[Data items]
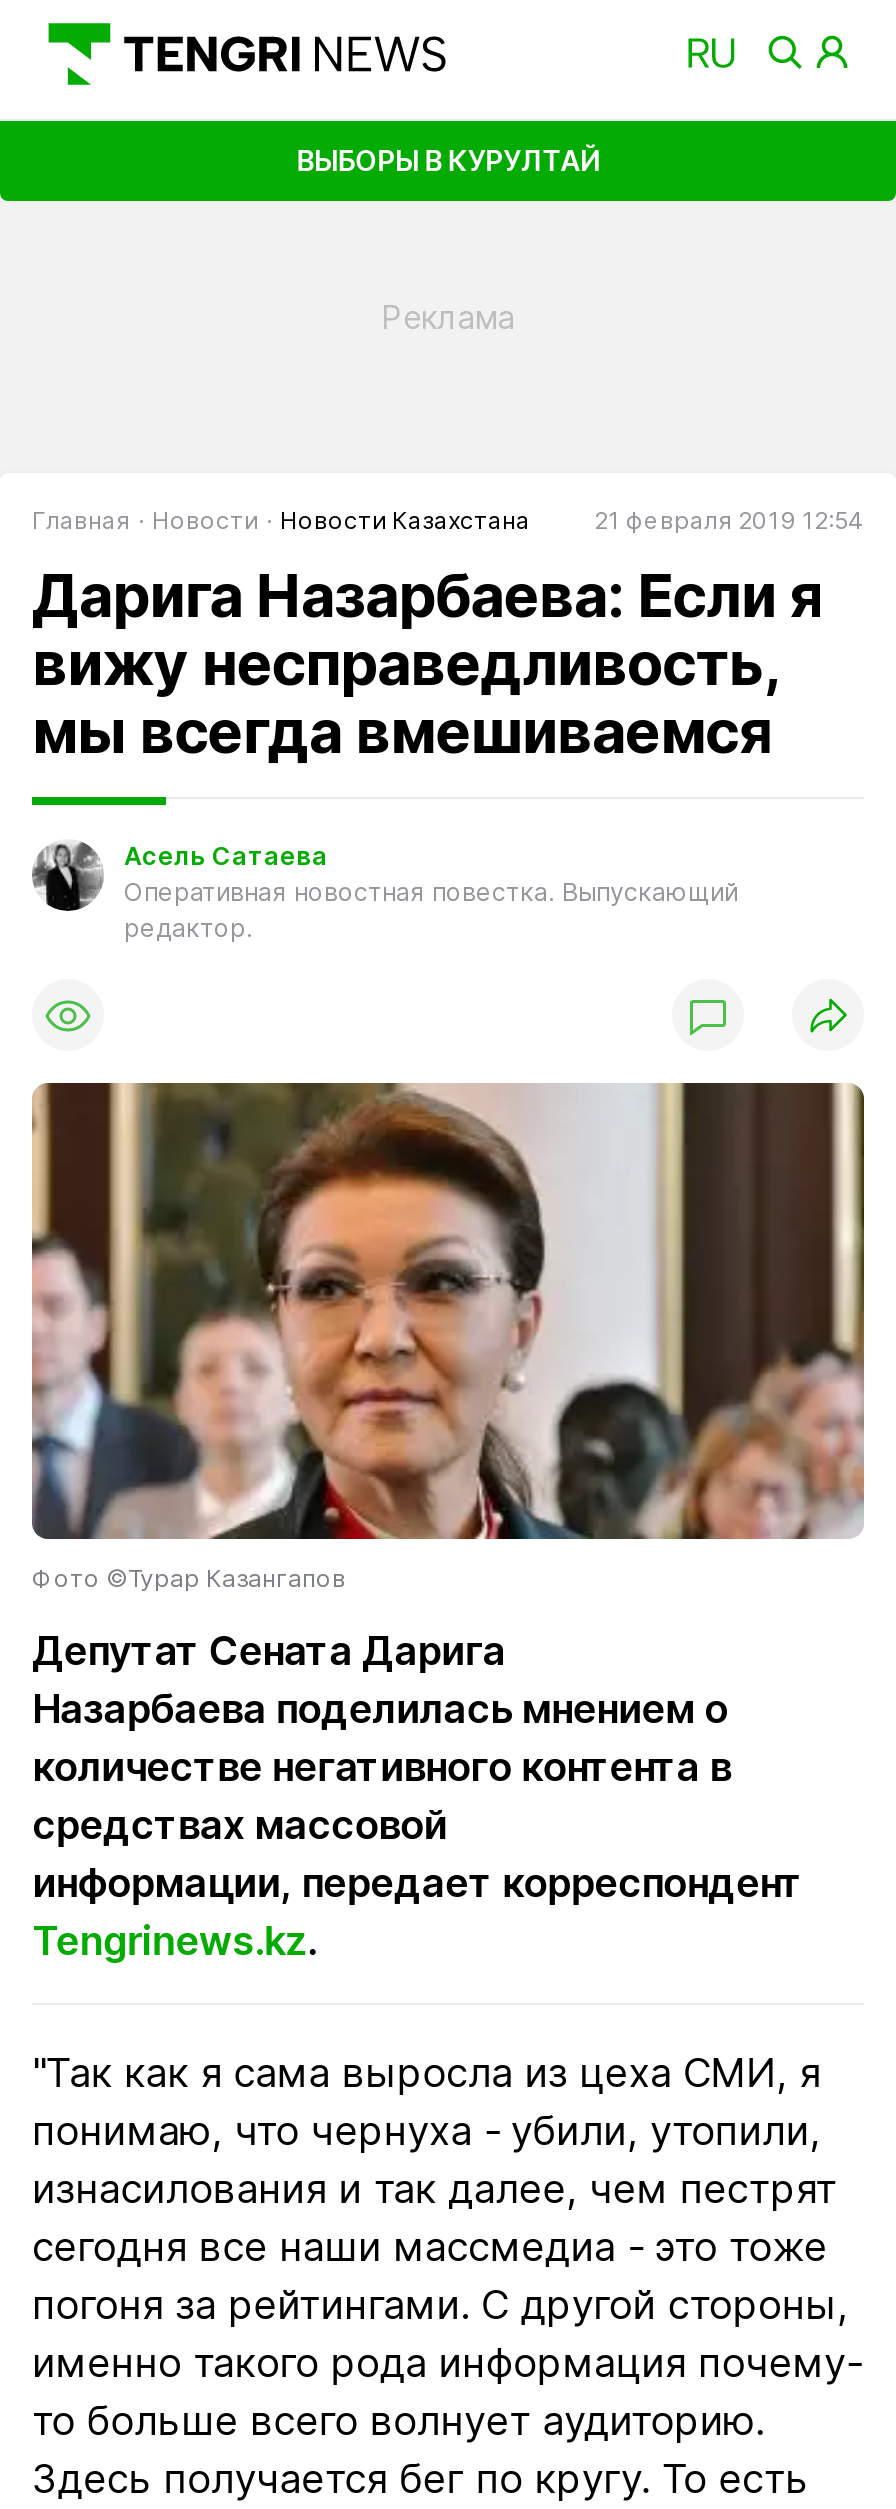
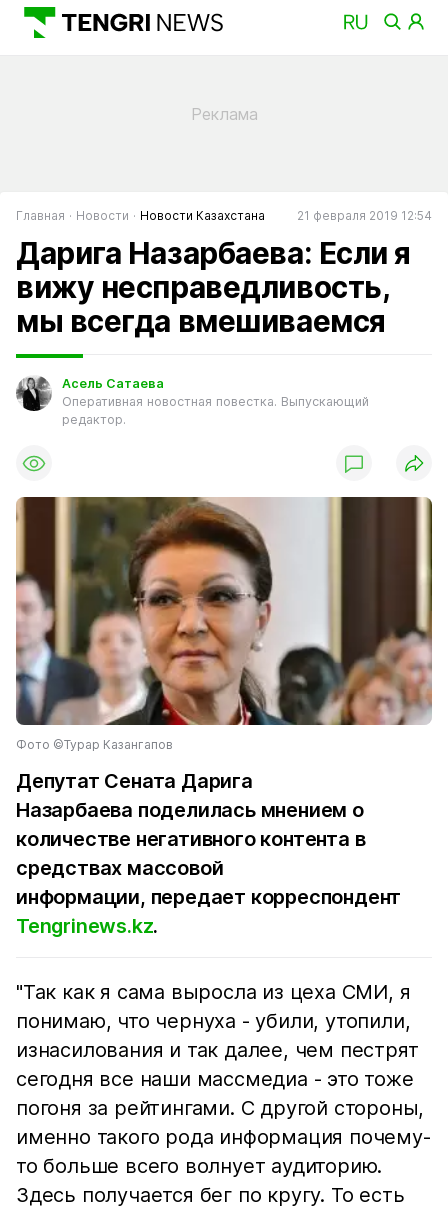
- ВЫБОРЫ В КУРУЛТАЙ
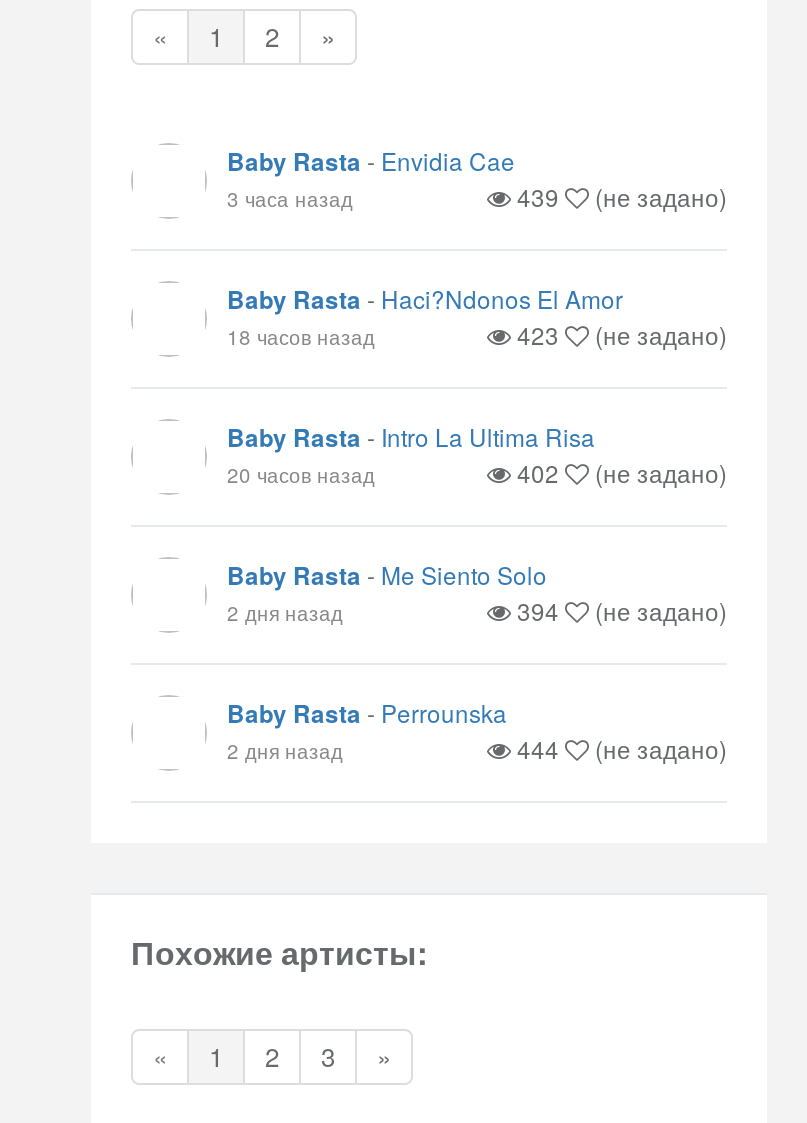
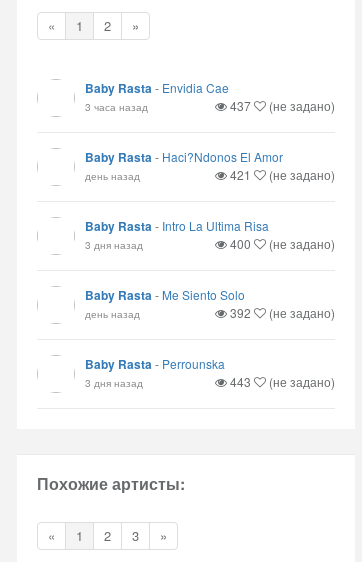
- 439 (не задано)
+ 437 (не задано)

- 18 часов назад
- 423
+ день назад
+ 421

- 20 часов назад
+ 3 дня назад

- 402 (не задано)
+ 400 (не задано)

- 2 дня назад
- 394
+ день назад
+ 392

- 2 дня назад
+ 3 дня назад

- 444 (не задано)
+ 443 (не задано)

__Task brief__. State the number of lines in the records that contain the string "задано", and nothing more.

__Expected output__. 6